Best practices for tracing and debugging microservices

| 9 min. (1752 words)

Tracing and debugging microservices is one of the biggest challenges this popular software development architecture comes with — probably the most difficult one.

Due to the distributed architecture, it’s not as straightforward as debugging traditional monolithic applications. Instead of using direct debugging methods, you’ll need to rely on logging and monitoring tools, coding practices, specific databases, and other indirect solutions to successfully debug microservices.

In this article, we’ll look into the main differences between microservices and monoliths, see why it is harder to debug microservices, then go through nine best practices that can help you with setting up a proper debugging workflow for your microservices application.

In this post:

How are microservices different from monolithic applications?

Traditionally, applications have been developed as “monoliths.” This term describes how application code is compiled and delivered.

Monoliths are compiled and/or packaged into a single binary or a bundle of code, then deployed as a single unit. That single unit contains hundreds, sometimes thousands of lines of code. The functionality packed into that deployable artifact is most, if not all, of the functions of the application.

Monolith Diagram

In the era of modern web development, this method of software delivery has been challenged by the microservices architecture. Microservices contrast with monoliths in that each microservice is tightly “bounded.” It performs one essential function of an application, and nothing more. All interactions with microservices are governed by the contract it exposes, in the form of an API. The most common form of this is a small collection of REST-supporting endpoints.

Microservices Diagram

Debugging microservices vs monoliths

The operational differences between monoliths and microservices become more evident when it comes to troubleshooting a failure. Monoliths are convenient because all the code is bundled together. It’s easy to track a request to the code through its entire lifecycle. This might start with a button on a web page and move through a “stack” of functions that lead to a database query. Everything the debugger and logging systems need to gather and report on application behavior is concentrated in a single deployable.

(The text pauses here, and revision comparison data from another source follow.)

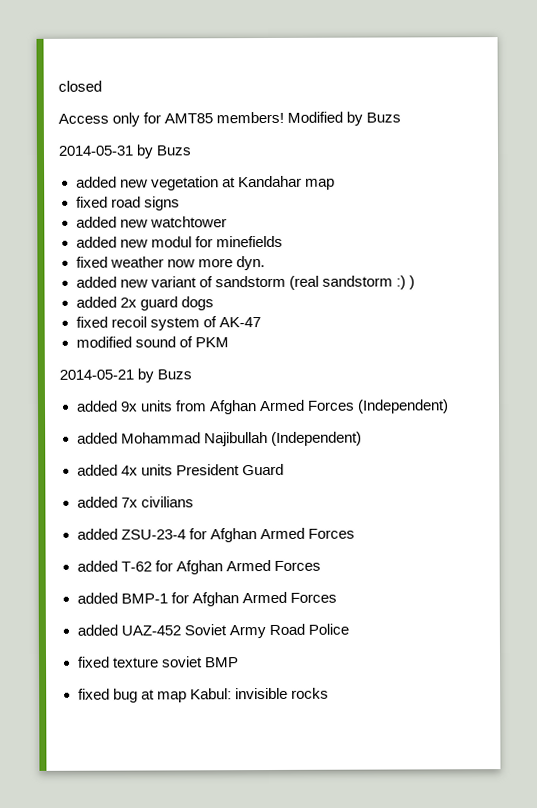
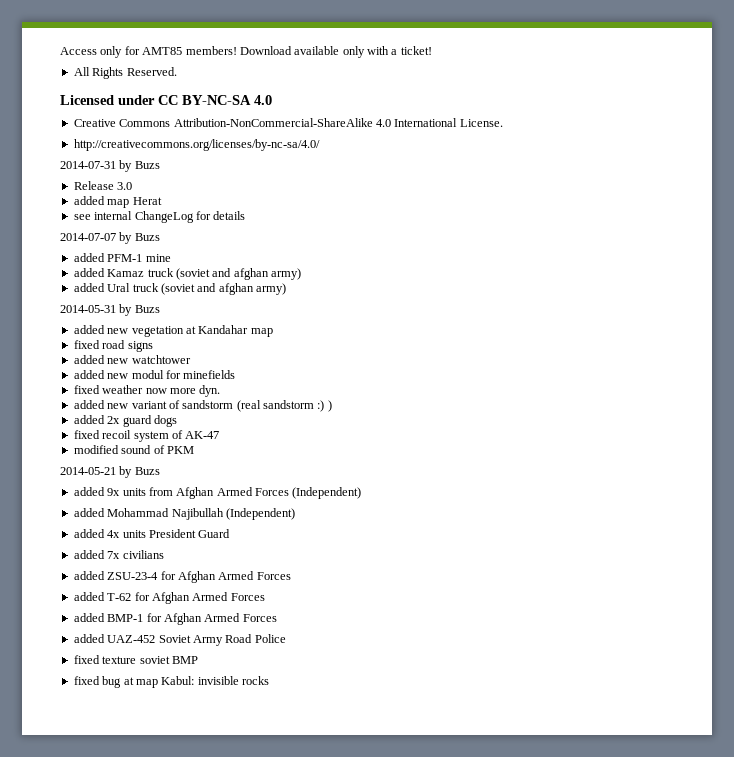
- closed
- Modified by Buzs
+ Download available only with a ticket!
+ All Rights Reserved.
+ Licensed under CC BY-NC-SA 4.0
+ Creative Commons Attribution-NonCommercial-ShareAlike 4.0 International License.
+ http://creativecommons.org/licenses/by-nc-sa/4.0/
+ 2014-07-31 by Buzs
+ Release 3.0
+ added map Herat
+ see internal ChangeLog for details
+ 2014-07-07 by Buzs
+ added PFM-1 mine
+ added Kamaz truck (soviet and afghan army)
+ added Ural truck (soviet and afghan army)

Microservices are not conveniently bundled. They’re distributed by design. Each microservice is deployed independently. Requests may flow through many microservices as they pass data back and forth from client to server. Debugging a problem, such as malformed data and exceptions, or performance issues such as slow response times, is a more complex task when working with a microservices application.

Best practices for debugging microservices

How does a team split a monolith into a set of microservices, without losing the ability to respond to operational problems? Let’s find out.

1. Implement microservices logging

The term “debugging” creates specific associations in the minds of developers. If you’re most comfortable in an IDE such as Visual Studio, Eclipse, or another platform, you likely have images of breakpoints and stack traces running through your head. This interactive form of debugging is extremely useful in dev environments.

Extreme situations may call for remote debuggers in other environments, perhaps even production. However, this is the exception and not the rule. Attaching remote debuggers requires additional configuration and sometimes elevated privileges. As a result, remote debugging is not necessarily the most efficient way to track down problems. Debugging modern distributed applications is best accomplished with effective microservices logging. This is a reactive method of debugging that provides visibility into the behavior of an application. As logging is the best way to debug microservices, proper logging practices are the first place to start improving your ability to debug. Your developers can’t debug behavior they can’t see. Lean towards “too much information” when logging. Disk space is cheap, and your logs can roll every thirty days or so. Don’t be shy about recording everything your services do.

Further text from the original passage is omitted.